Gezenti #7: Akaretler

Akaretlere birde buradan bakın!

Beşiktaş Akaretler, son zamanlarda birçok yeni mekana ev sahipliği yapmaya karşın, İstanbul’un kendine özgü hâlini koruyan ender semtlerden. Sabahın erken saatlerinde, hele de Kadıköy vapuru ile keyifli gelmiş iseniz, Akaretler’de nasıl geçtiğini anlamadan akşama kadar zaman geçirip mükemmel bir şekilde Akaretler ruhunu yakalayabilirsiniz. Ayrıca, ruhunu hissettirmekle kalmıyor, ve onu size geçiriyor da!


Akaretler, deniz kenarında bulunan ve müzeye dönüştürülen muhteşem Dolmabahçe Sarayı'nın üst düzey yetkilileri için 19. yüzyılda yapılmış sıralı evleri ile tanınan hareketli bir semttir. Ağaçlarla çevrili Maçka Parkı yürüyüş yollarıyla bilinirken, dar dolambaçlı sokaklar mağazalar, kafeler ve şirin restoranlarla çevrilidir. Önemli sanat müzelerinin yanı sıra Türkiye'nin denizcilik tarihine ışık tutan Deniz Müzesi de burada bulunuyor.

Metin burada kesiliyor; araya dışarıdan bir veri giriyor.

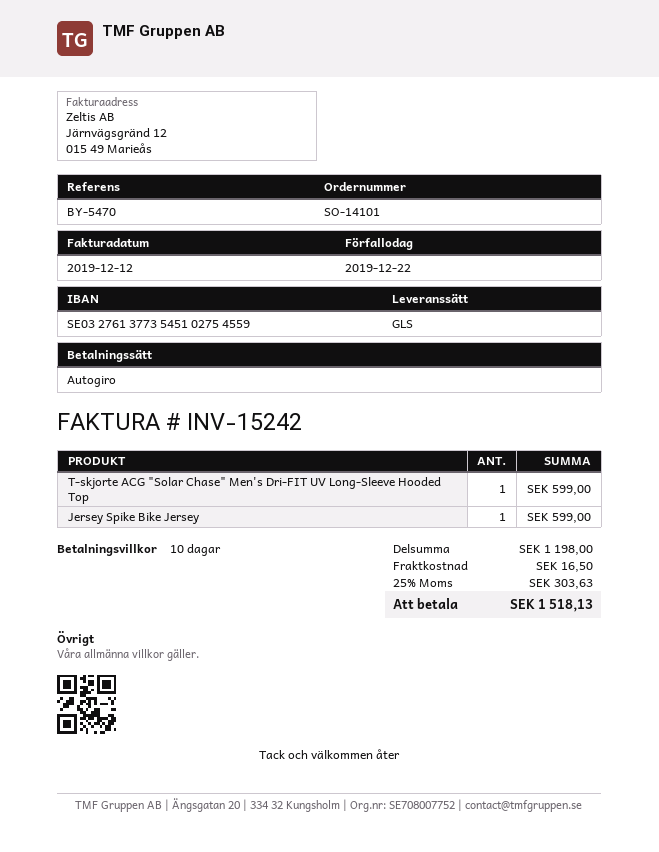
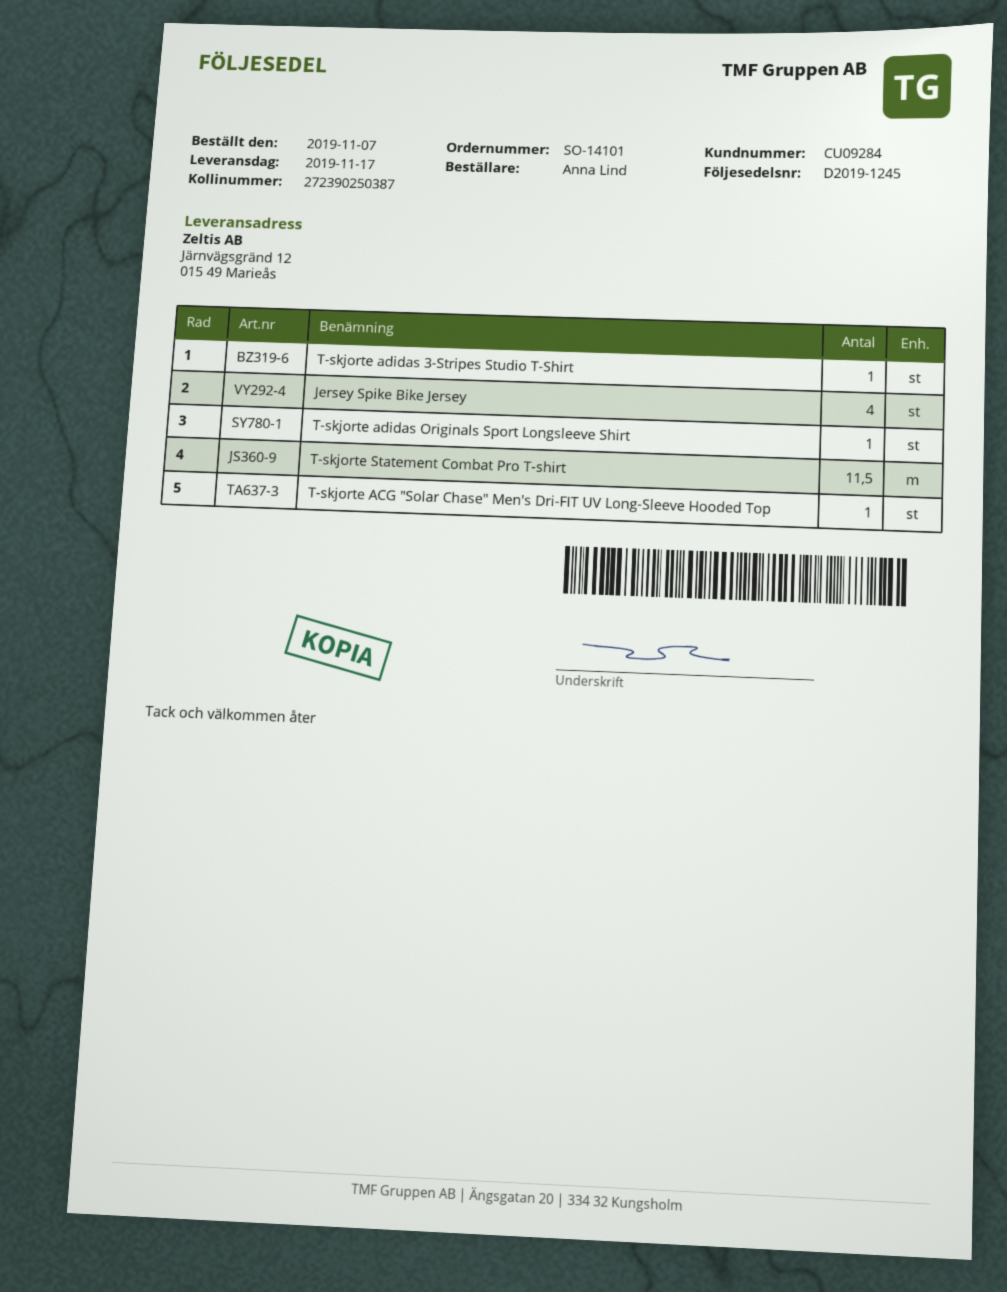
Jersey Spike Bike Jersey: 1 -> 4
T-skjorte adidas 3-Stripes Studio T-Shirt: none -> 1
T-skjorte adidas Originals Sport Longsleeve Shirt: none -> 1
T-skjorte Statement Combat Pro T-shirt: none -> 11.5

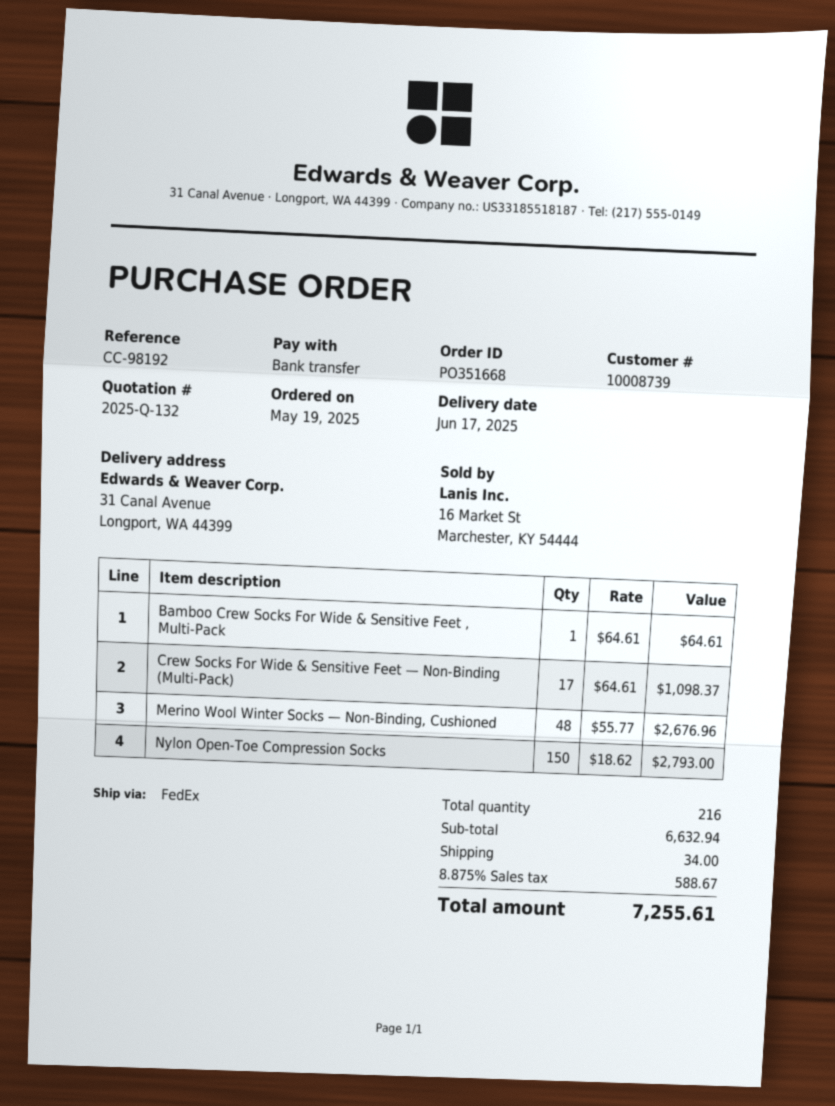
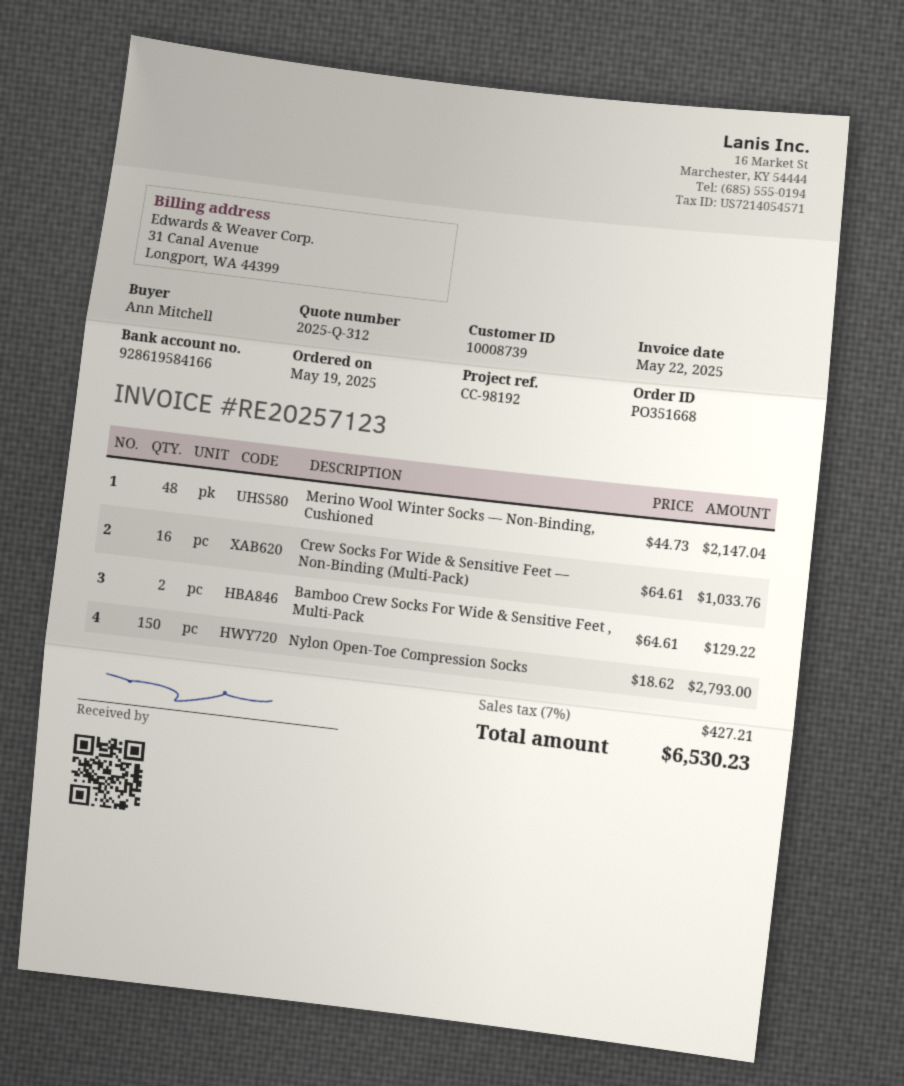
quote number: 2025-Q-132 -> 2025-Q-312
Bamboo Crew Socks For Wide & Sensitive Feet , Multi-Pack: 1 x 64.61 = 64.61 -> 2 x 64.61 = 129.22
Crew Socks For Wide & Sensitive Feet — Non-Binding (Multi-Pack): 17 x 64.61 = 1098.37 -> 16 x 64.61 = 1033.76
Merino Wool Winter Socks — Non-Binding, Cushioned: 48 x 55.77 = 2676.96 -> 48 x 44.73 = 2147.04
shipping: 34.00 -> none
tax: 8.875% = 588.67 -> 7% = 427.21
total: 7255.61 -> 6530.23

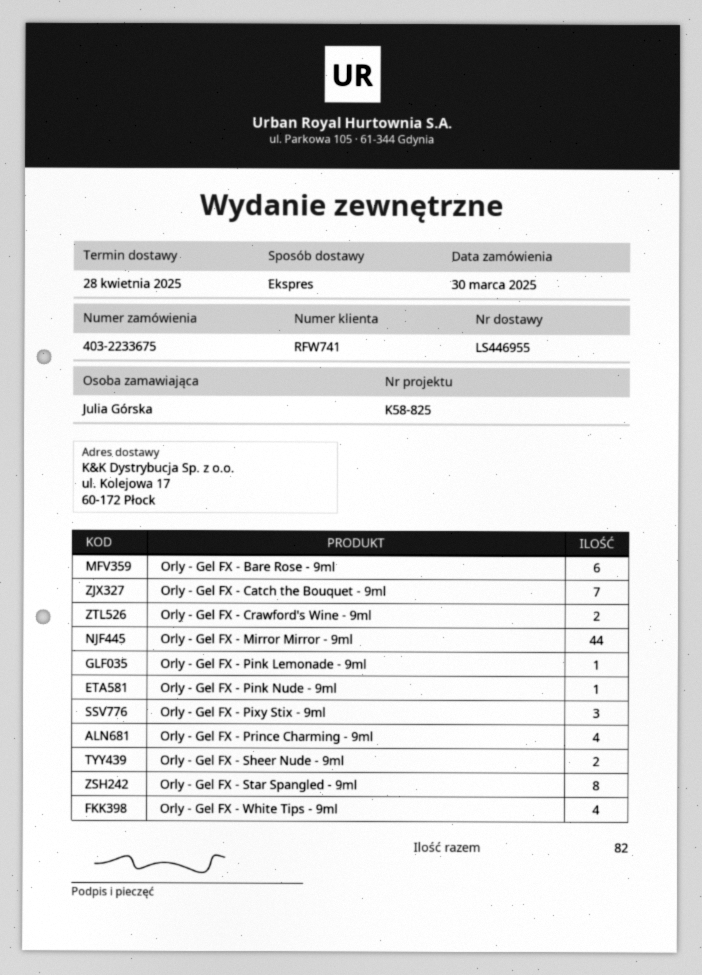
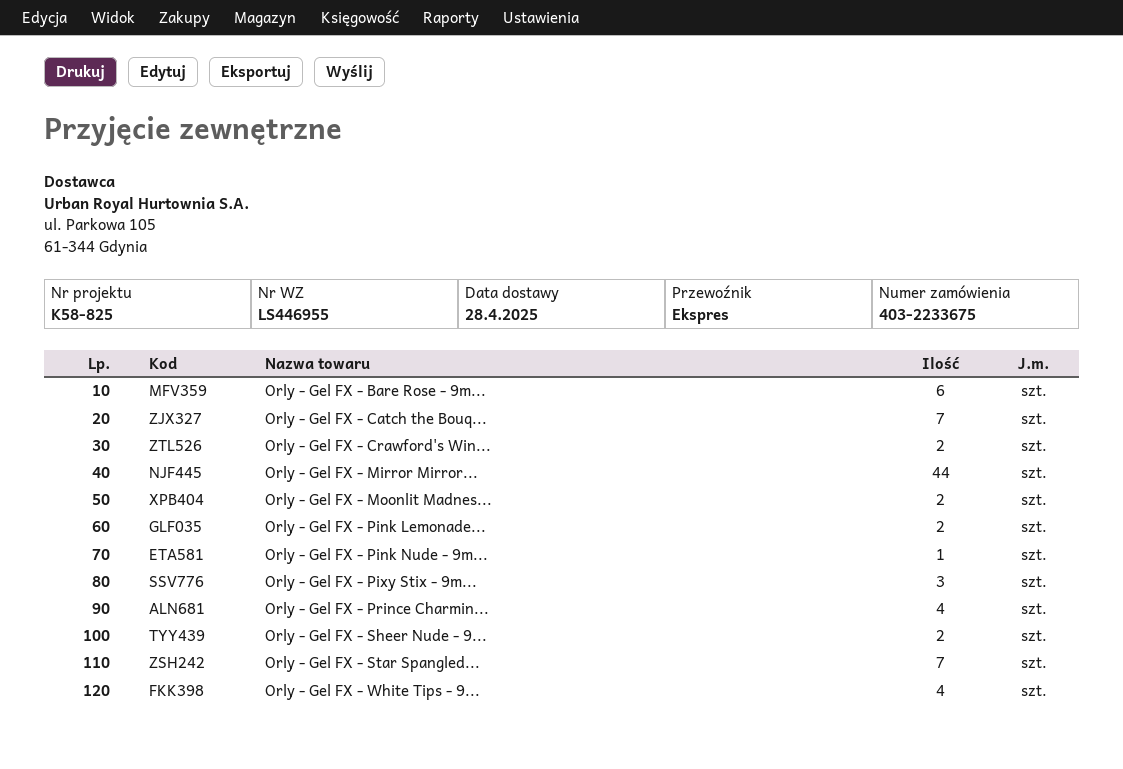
Orly - Gel FX - Pink Lemonade - 9ml: 1 -> 2
Orly - Gel FX - Star Spangled - 9ml: 8 -> 7
Orly - Gel FX - Moonlit Madnes...: none -> 2

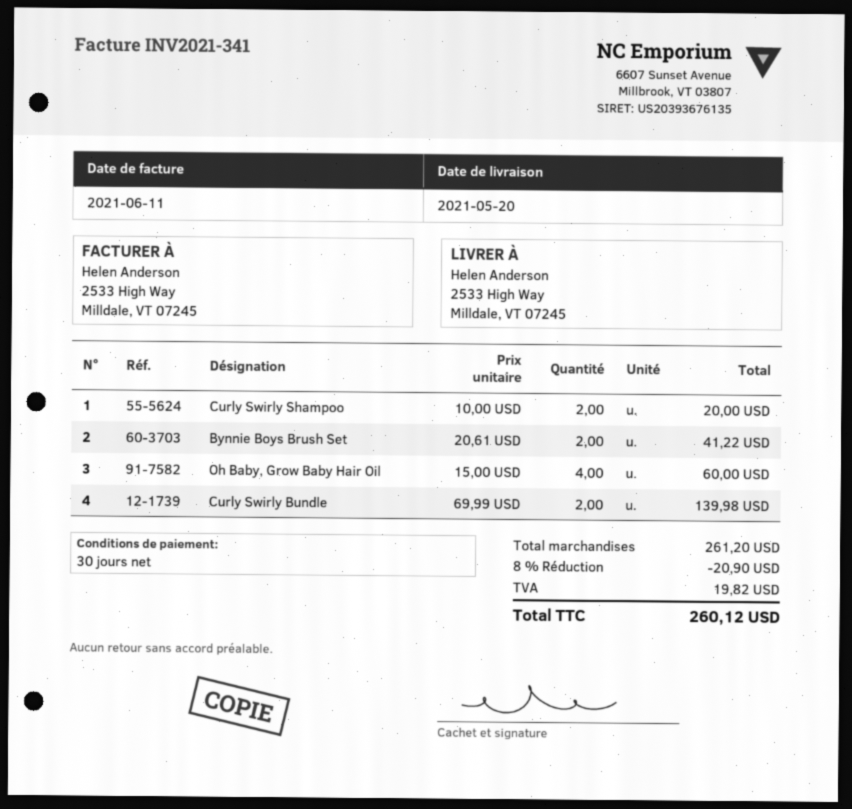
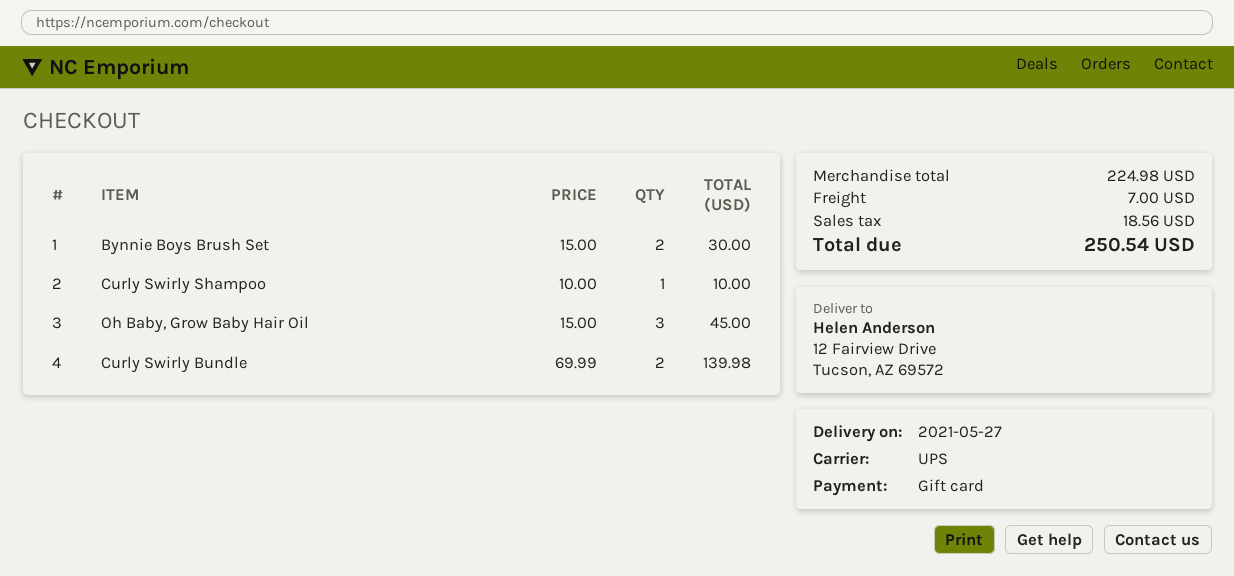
delivery date: 2021-05-20 -> 2021-05-27
ship to: 2533 High Way, Milldale, VT 07245 -> 12 Fairview Drive, Tucson, AZ 69572
Curly Swirly Shampoo: 2 x 10.00 = 20.00 -> 1 x 10.00 = 10.00
Bynnie Boys Brush Set: 2 x 20.61 = 41.22 -> 2 x 15.00 = 30.00
Oh Baby, Grow Baby Hair Oil: 4 x 15.00 = 60.00 -> 3 x 15.00 = 45.00
subtotal: 261.20 -> 224.98
discount: 8% = 20.90 -> none
shipping: none -> 7.00
tax: 19.82 -> 18.56
total: 260.12 -> 250.54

Beşiktaş birçok semti ile her misafirin gözdesi hâline gelmiştir. Akaretler de onlardan biri. Keşfedilecek birçok mekanın, müzenin hatta İstanbul’un kalbinin attığı yerde denilebilir. Bir sürü gezilecek, değerli mi değerli mekânlar elbette, çok fazla mevcut. Ama ben göze çarpanlara değineceğim.

Şairler Parkı ile başlamak isterim.

Akaretler yokuşundan tırmanırken hemen sağ tarafta yer alan bu parkta pek çok edebiyatçının heykeli bulunmaktadır. Vişnezade Şairler Parkının bir alanı “Şairler Sofası” olarak tasarlanmıştır. Erhan İşözen tarafından tasarlanan bu parkta 19 ve 20 yüzyıllarda Beşiktaş ve çevresinde yaşayan şairlerin heykellerine yer verilmiştir.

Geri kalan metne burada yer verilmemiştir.